Step 5: Repeat with the left leg forward. Perform the workout for the number of times advised by the trainer.
The Hamstrings
As explained earlier, hamstrings are the muscles of the back of the thigh. Apart from squats, leg extensions and leg curls are a great way to strengthen and tone up the hamstrings.
7. Leg Extension:
This workout is performed on a leg extension machine that has a leg pad; this works like a weight to offer resistance. It is advisable to perform this workout under the supervision of a trained fitness expert. Let us warn you that leg extension is not suitable for people with knee problems. Leg extension must be performed using lightweight or no weight at all, so as not to cause undue stress to the knee joints.
Step 1: Take a position on the leg extension machine so that your back is straight against the support and your knees perpendicular to the ground. Gently hold on to the handle bars at the side of the machine.
Step 2: Breathe out. Lift the leg pad upwards using the lower part of the legs by straightening your knees in front of you.
Step 3: Take a breath. Come back to the starting position by bringing your leg down again. Repeat the workout.
8. Leg Curls:
Leg curls are also performed using a machine. Another perfect exercise to make muscles! The machine offers substantial resistance needed for the development of the hamstrings. This particular workout is popularly known as ‘seated leg curls’.
Step 1: Take a comfortable position on the leg curl machine so that your back is straight against the support pad. Make sure the adjustments of the machine are tinkered according to your height.
Step 2: Your knee should be perpendicular to the ground. The lower part of the leg should be right in front of the leg pad. Rest the lap pad in your lap, just a little below the thighs. Hold on to the safety handle bars of the lap pad.
Step 3: Raise the legs to make them completely straight in front of you. This is the starting position. Pull the leg pad back with your thighs by bending the knees and hold on for a moment. Do not flex your torso. Use the power of your leg muscles only.
Step 4: Breathe out and return back to the original position, and repeat the workout.
[ Read: Triceps Exercises And Their Benefits ]
Trapezius
This muscle group is situated in the mid-back and upper back. Learn the right exercise for building muscles. Upright rows and shoulder shrugs are the two most effective workouts for building back muscles.
9. Upright Rows:
The upright rows workout can be performed using a barbell or dumbbell, depending upon your stamina. It helps build and strengthen the muscles of the shoulders as well.

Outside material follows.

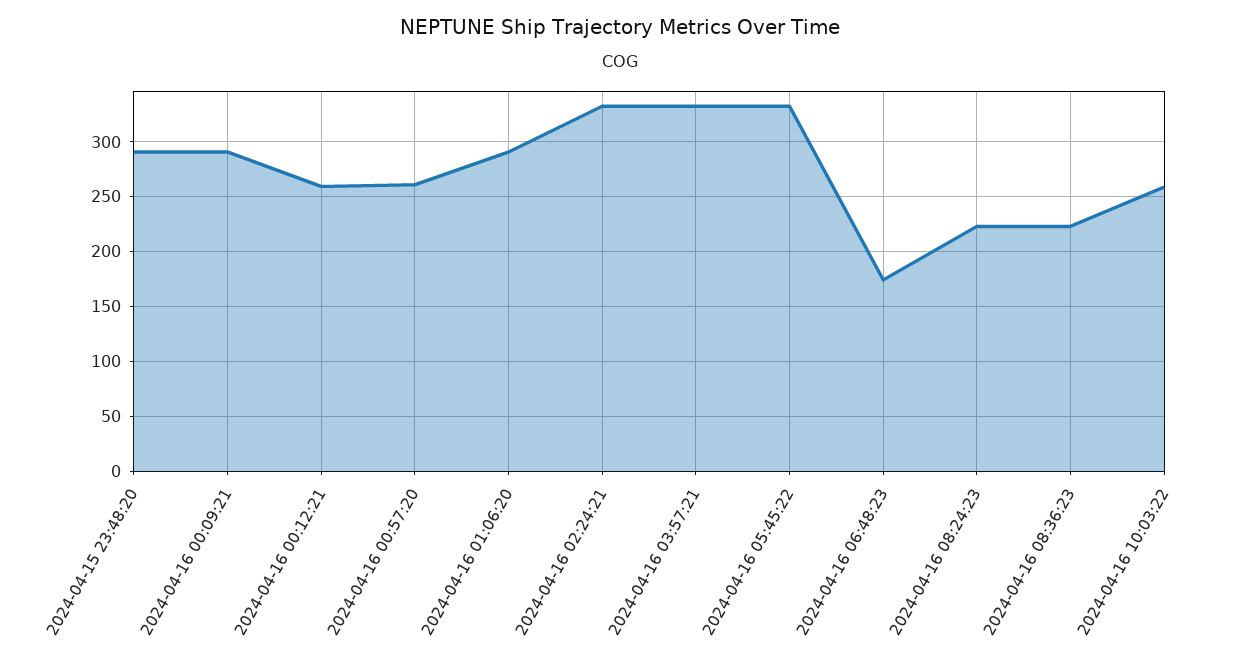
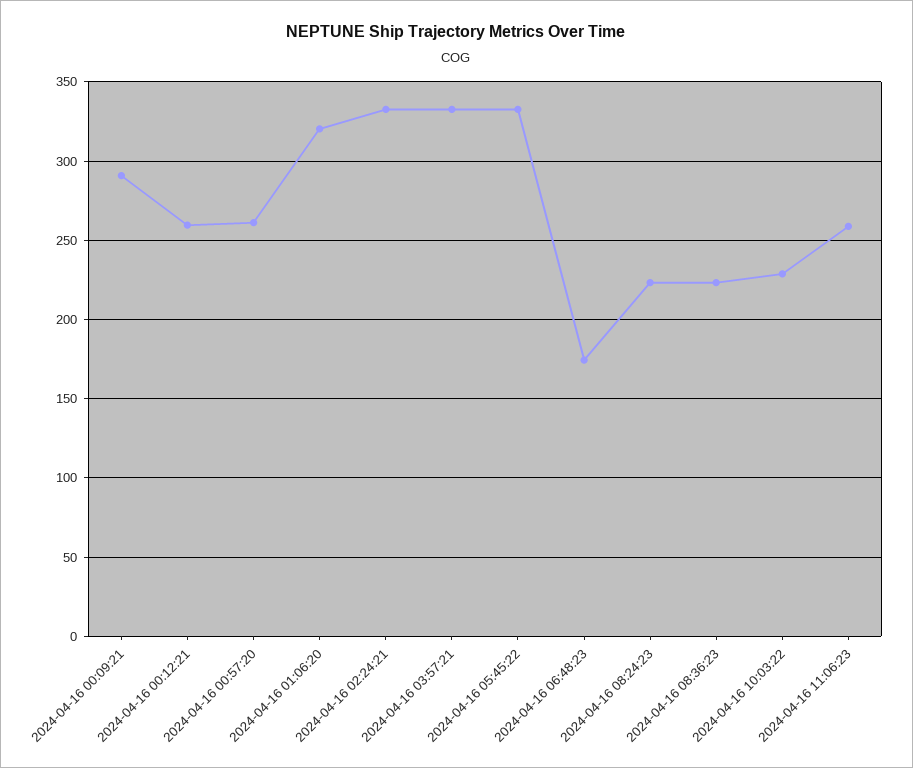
2024-04-15 23:48:20: 290 -> none
2024-04-16 01:06:20: 290 -> 320
2024-04-16 10:03:22: 260 -> 230
2024-04-16 11:06:23: none -> 260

Step 1: Clutch onto the bar of the barbell at shoulder width while you stand with your back straight.
Step 2: Pull the barbell upwards towards your shoulders. The wrists would twist slightly as you raise the barbell.
Step 3: Take a breath while you lower the barbell. Repeat the exercise as advised by the trainer.
10. Shoulder Shrug:
The shoulder shrug is a workout performed with the help of a dumbbell set. This is a great exercise for shoulder muscles to build the traps for beginners who wish to give a pass to the upright barbell rows.
Step 1: Hold a dumbbell in each hand and stand with your back straight. Keep your feet shoulder-width apart from one another.
Step 2: Now, slowly raise your shoulders upwards as you normally give a shrug. Raise them as high as possible. Don’t push yourself too hard in the beginning.
Step 3: Hold on for a moment and slowly bring them back to normal position. Repeat the exercise as advised by the trainer.
[ Read: Top Ten Strength Training Exercises ]
We hope your doubts are quite clear. You now know what muscle groups are important and how their proper development can enhance your physique. All you need to do is, perform these exercise for building muscles with utmost dedication under the supervision of trained professionals and follow a healthy dietary regimen.